Ya de soldados, nos autorizaban a salir desde la hora de cese del servicio hasta la formación de retreta. Nos reuníamos los cuatro o cinco amigos que quedábamos en el CIR 16 –destinados como instructores y en espera de un nuevo reemplazo–, y tomábamos unos vinos en Cádiz o en San Fernando. San Fernando se sitúa al pie de Camposoto, y en menos de veinte minutos de paseo llegábamos a la Plaza Real, centro de la ciudad marinera y salinera. Íbamos de uniforme. Y la Plaza Real la presidía un monumento ecuestre de bronce. Sobre el caballo, el General Varela, nacido «cañailla», natural de San Fernando.

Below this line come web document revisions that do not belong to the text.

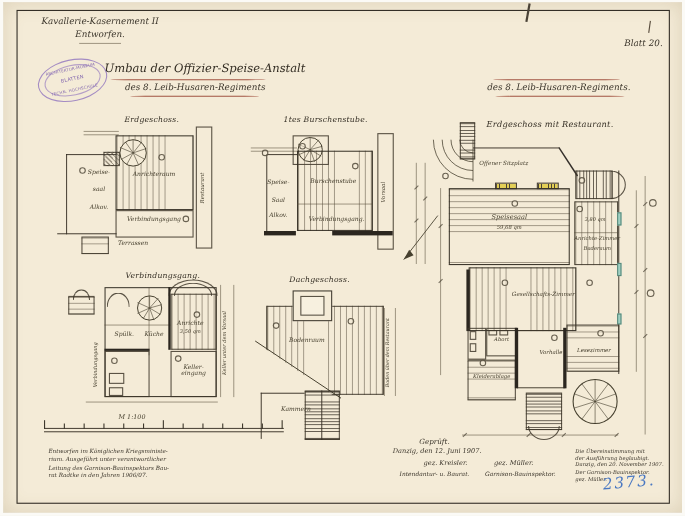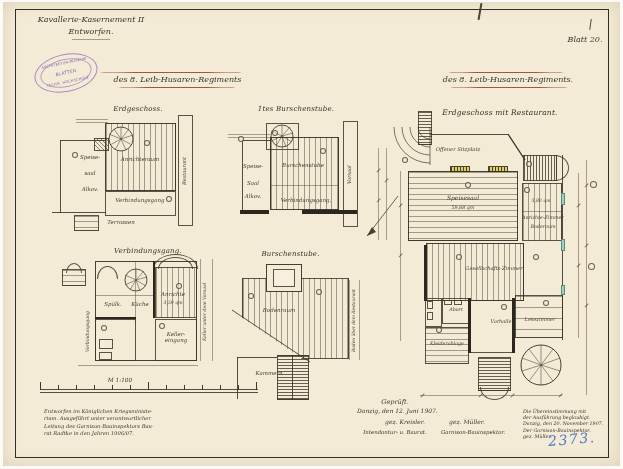--- a/index.html
+++ b/index.html
@@ -65,6 +65,7 @@
     <div class="st" style="top:26px;">TECHN. HOCHSCHULE</div>
   </div>
 
+  <div class="hw abs" style="left:95px;top:56px;width:155px;font-size:10.5px;text-align:center;color:#332d23;">Umbau der Offizier-Speise-Anstalt</div>
   <div class="redul" style="left:100px;top:72px;width:142px;"></div>
   <div class="hw abs" style="left:105px;top:75px;width:145px;font-size:8px;text-align:center;">des 8. Leib-Husaren-Regiments</div>
   <div class="redul" style="left:118px;top:87px;width:118px;"></div>

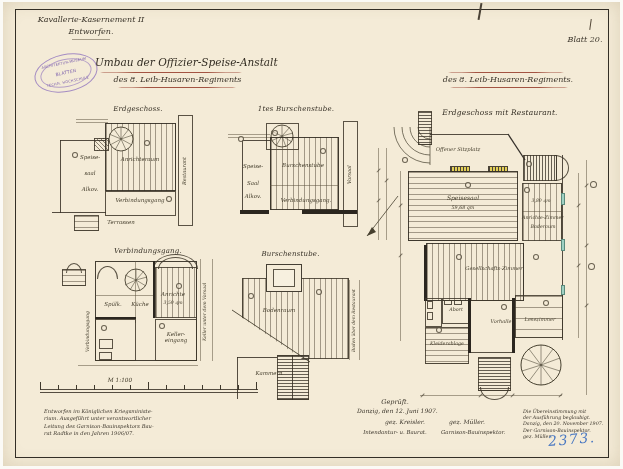--- a/index.html
+++ b/index.html
@@ -195,7 +195,7 @@
   </div>
 
   <div class="plan" style="left:228px;top:245px;width:142px;height:158px;">
-    <div class="pt" style="left:5px;top:5px;width:115px;">Burschenstube.</div>
+    <div class="pt" style="left:5px;top:5px;width:115px;">Dachgeschoss.</div>
     <div class="bx jv" style="left:14px;top:33px;width:107px;height:81px;"></div>
     <svg class="abs" style="left:0;top:33px;" width="130" height="85" viewBox="0 0 130 85">
       <polygon points="0,30 80,85 0,85" fill="#f4ebd7"></polygon>

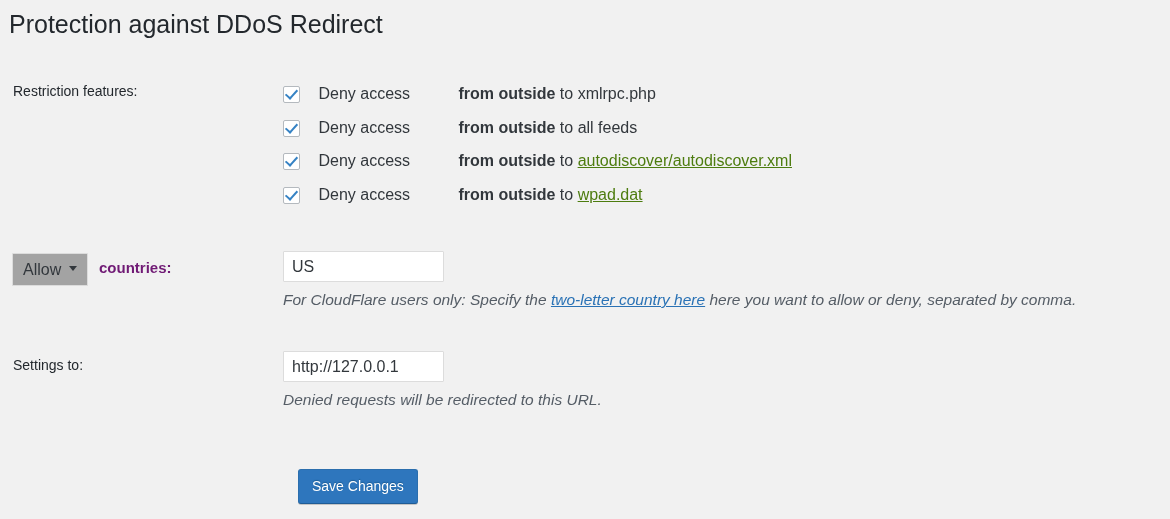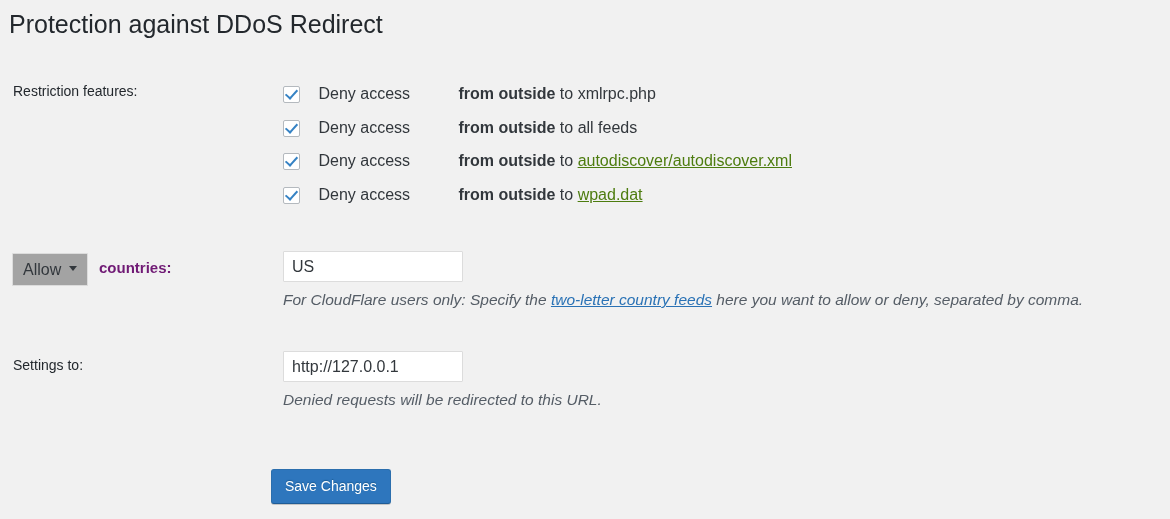--- a/index.html
+++ b/index.html
@@ -142,7 +142,7 @@
 
   
   .text-input {
-    width: 180px;
+    width: 161px;
     height: 31px;
     box-sizing: border-box;
     background: #fff;

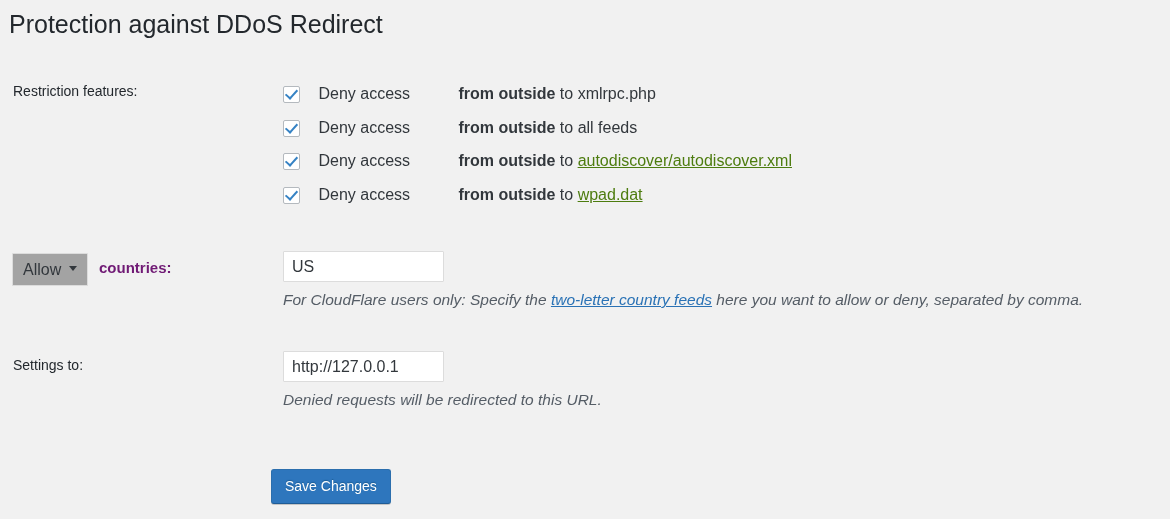--- a/index.html
+++ b/index.html
@@ -237,7 +237,7 @@
 
   <div class="row-field" style="top:-2px;">
     <input class="text-input" type="text" value="US" style="">
-    <div class="help-text"><span>For CloudFlare users only: Specify the </span><a href="#">two-letter country feeds</a><span> here you want to allow or deny, separated by comma.</span></div>
+    <div class="help-text"><span>For CloudFlare users only: Specify the </span><a href="#">two-letter country here</a><span> here you want to allow or deny, separated by comma.</span></div>
   </div>
 </div>
 

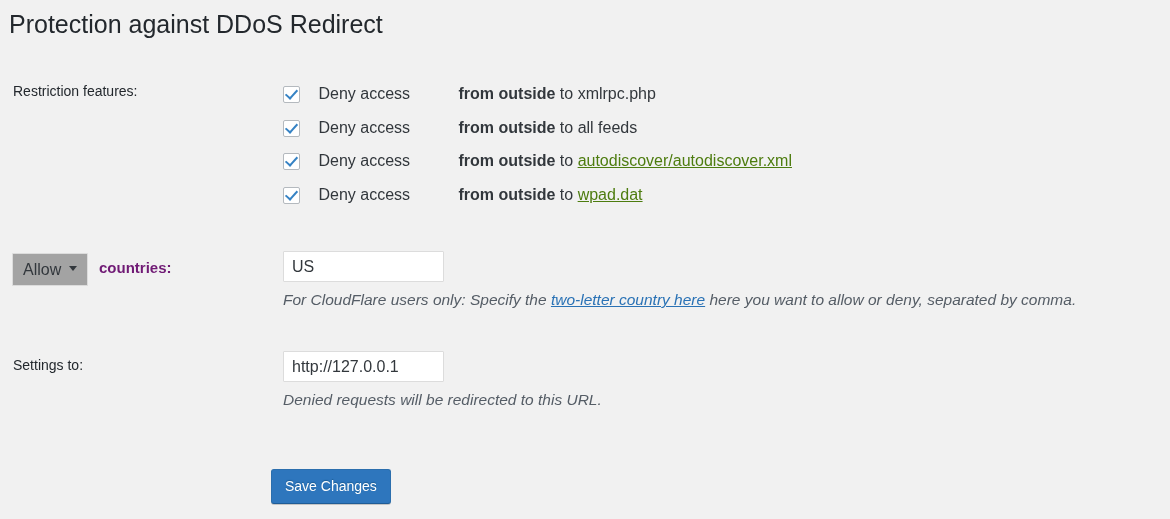--- a/index.html
+++ b/index.html
@@ -173,7 +173,7 @@
   
   .submit-wrap {
     position: absolute;
-    left: 271px;
+    left: 298px;
     top: 469px;
     text-decoration: underline;
   }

Sabía de él, pero me interesó su figura. Siete heridas de guerra y dos Laureadas Individuales de San Fernando. Teníamos a un compañero dado de baja por una pequeña herida en la mano derecha producida por el cerrojo del mosquetón, el «chopo», durante una guardia. El mosquetón sólo se usaba en las guardias, porque el arma reglamentada era el CETME. Y pasando una tarde ante la estatua del General Varela, comenté a mis amigos: «Parece mentira que el llorica de X esté de baja por un rasguño de mosquetón, y este tío recibiera siete balazos en su cuerpo sin perder la compostura». Y desde aquella tarde, cada vez que pasábamos ante el monumento al General Varela, el bilaureado, nos llevábamos la mano derecha a la gorra de paseo, y saludábamos con todo respeto a la figura del General montado a caballo. No sucedió ni tres veces ni cinco. Saludábamos al General camino del bar, y con más decisión y marcialidad, de vuelta del bar y rumbo al Campamento. Ignoro lo que sentían mis amigos, pero yo me hice creer que el General respondía a mi saludo.

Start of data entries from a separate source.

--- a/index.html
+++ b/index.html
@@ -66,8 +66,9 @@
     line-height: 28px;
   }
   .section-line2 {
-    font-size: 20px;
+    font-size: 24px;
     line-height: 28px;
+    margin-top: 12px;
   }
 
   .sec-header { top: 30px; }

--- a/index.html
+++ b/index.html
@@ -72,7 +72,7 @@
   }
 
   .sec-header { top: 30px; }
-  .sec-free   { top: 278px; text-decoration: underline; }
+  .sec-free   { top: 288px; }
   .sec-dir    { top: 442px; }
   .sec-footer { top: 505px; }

En su ciudad natal, San Fernando, donde se promulgó la Ley de Libertad de Imprenta y se celebraron sesiones parlamentarias de las Cortes de Cádiz, con nocturnidad y alevosía, han despiezado el monumento a uno de sus hijos más heroicos e ilustres, con la excusa de «proceder a unas obras». El General Varela y su caballo han sido depositados, por piezas, en un polígono municipal. Las izquierdas rencorosas quieren aplicar a su monumento la puta Ley de la Memoria Histórica que no se atrevió a derogar Rajoy, cuando las siete heridas de guerra del General Varela se produjeron con anterioridad a 1936. Como si una fecha estableciera el límite del heroísmo y el reconocimiento.

Haremos lo posible y lo imposible para que el heroico soldado vuelva a su sitio. Y cuando sea repuesto, viajaré a San Fernando, para saludarlo de nuevo y recibir su respuesta a mi saludo.

La verdad siempre termina por vencer al odio y la mentira, Mi General.